EXERCISE DIRECTIONS> Could you write out every record below exactly, leaving the pictures out?

GIVEN RECORDS Block Start

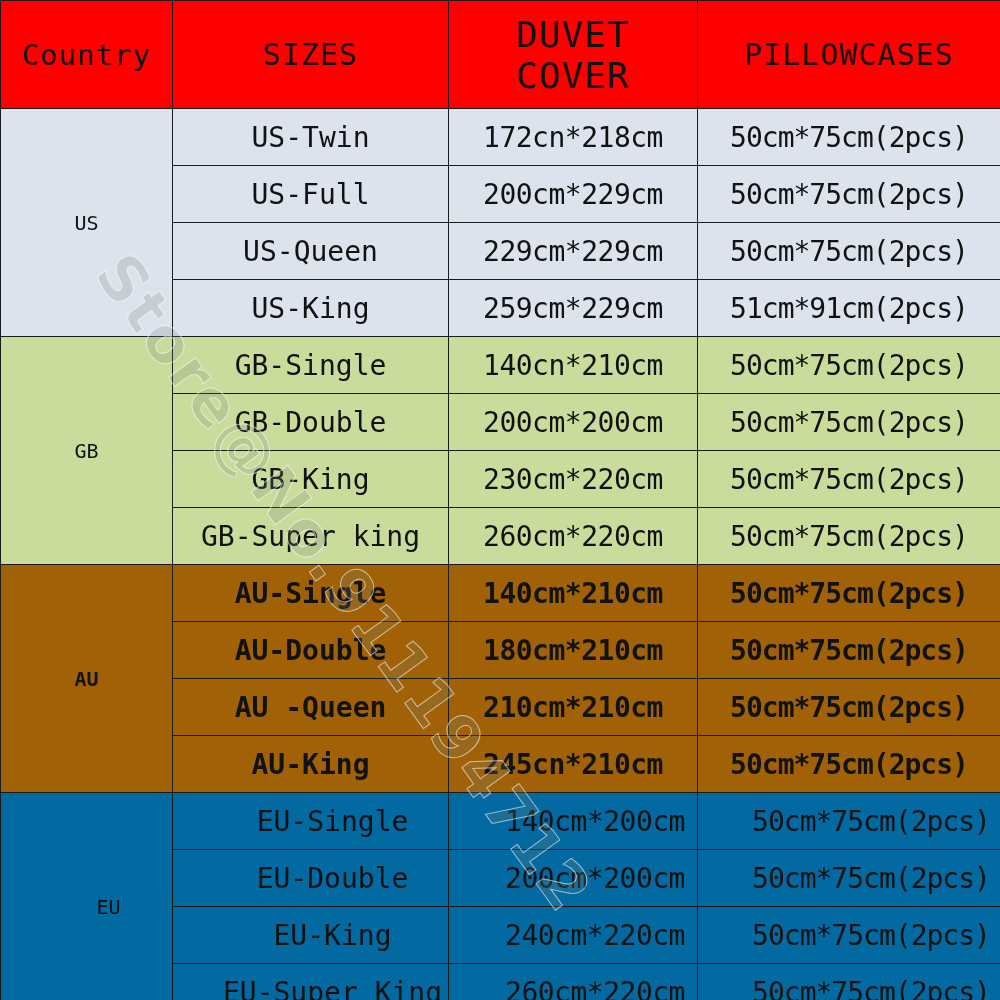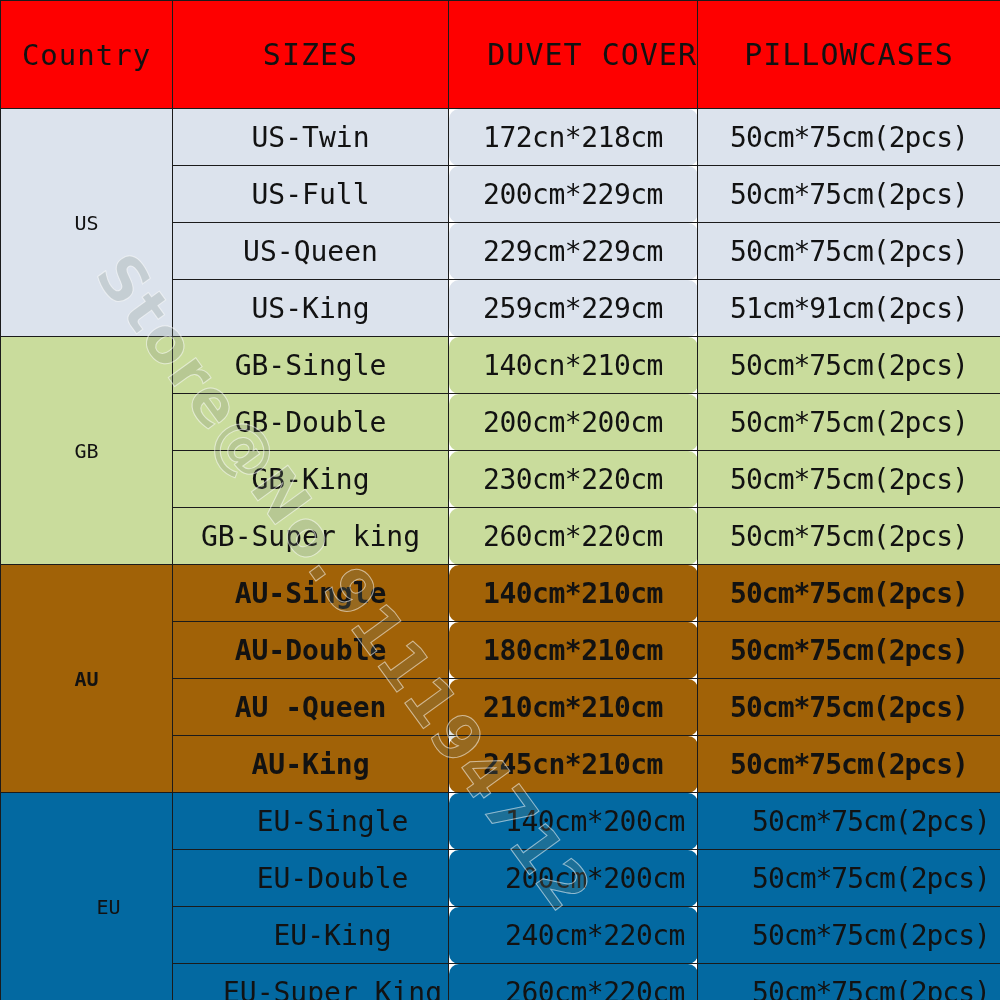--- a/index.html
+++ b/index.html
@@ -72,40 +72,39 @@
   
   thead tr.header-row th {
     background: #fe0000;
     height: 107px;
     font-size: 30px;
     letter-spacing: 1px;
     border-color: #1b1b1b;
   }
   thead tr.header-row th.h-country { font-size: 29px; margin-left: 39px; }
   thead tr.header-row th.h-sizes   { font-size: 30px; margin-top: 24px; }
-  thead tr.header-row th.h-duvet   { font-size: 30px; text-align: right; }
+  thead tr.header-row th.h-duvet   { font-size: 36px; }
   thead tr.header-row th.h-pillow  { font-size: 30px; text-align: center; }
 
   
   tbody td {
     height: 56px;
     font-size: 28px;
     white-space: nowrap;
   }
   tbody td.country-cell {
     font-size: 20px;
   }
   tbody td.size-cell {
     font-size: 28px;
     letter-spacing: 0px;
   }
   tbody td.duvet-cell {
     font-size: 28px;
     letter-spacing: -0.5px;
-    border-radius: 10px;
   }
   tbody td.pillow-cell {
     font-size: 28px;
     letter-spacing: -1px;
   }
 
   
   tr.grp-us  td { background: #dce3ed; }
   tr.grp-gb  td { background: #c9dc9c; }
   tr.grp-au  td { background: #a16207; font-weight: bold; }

GIVEN RECORDS Block End

RESULT OF THE TASK>
--- a/index.html
+++ b/index.html
@@ -72,40 +72,39 @@
   
   thead tr.header-row th {
     background: #fe0000;
     height: 107px;
     font-size: 30px;
     letter-spacing: 1px;
     border-color: #1b1b1b;
   }
   thead tr.header-row th.h-country { font-size: 29px; margin-left: 39px; }
   thead tr.header-row th.h-sizes   { font-size: 30px; margin-top: 24px; }
-  thead tr.header-row th.h-duvet   { font-size: 30px; text-align: right; }
+  thead tr.header-row th.h-duvet   { font-size: 36px; }
   thead tr.header-row th.h-pillow  { font-size: 30px; text-align: center; }
 
   
   tbody td {
     height: 56px;
     font-size: 28px;
     white-space: nowrap;
   }
   tbody td.country-cell {
     font-size: 20px;
   }
   tbody td.size-cell {
     font-size: 28px;
     letter-spacing: 0px;
   }
   tbody td.duvet-cell {
     font-size: 28px;
     letter-spacing: -0.5px;
-    border-radius: 10px;
   }
   tbody td.pillow-cell {
     font-size: 28px;
     letter-spacing: -1px;
   }
 
   
   tr.grp-us  td { background: #dce3ed; }
   tr.grp-gb  td { background: #c9dc9c; }
   tr.grp-au  td { background: #a16207; font-weight: bold; }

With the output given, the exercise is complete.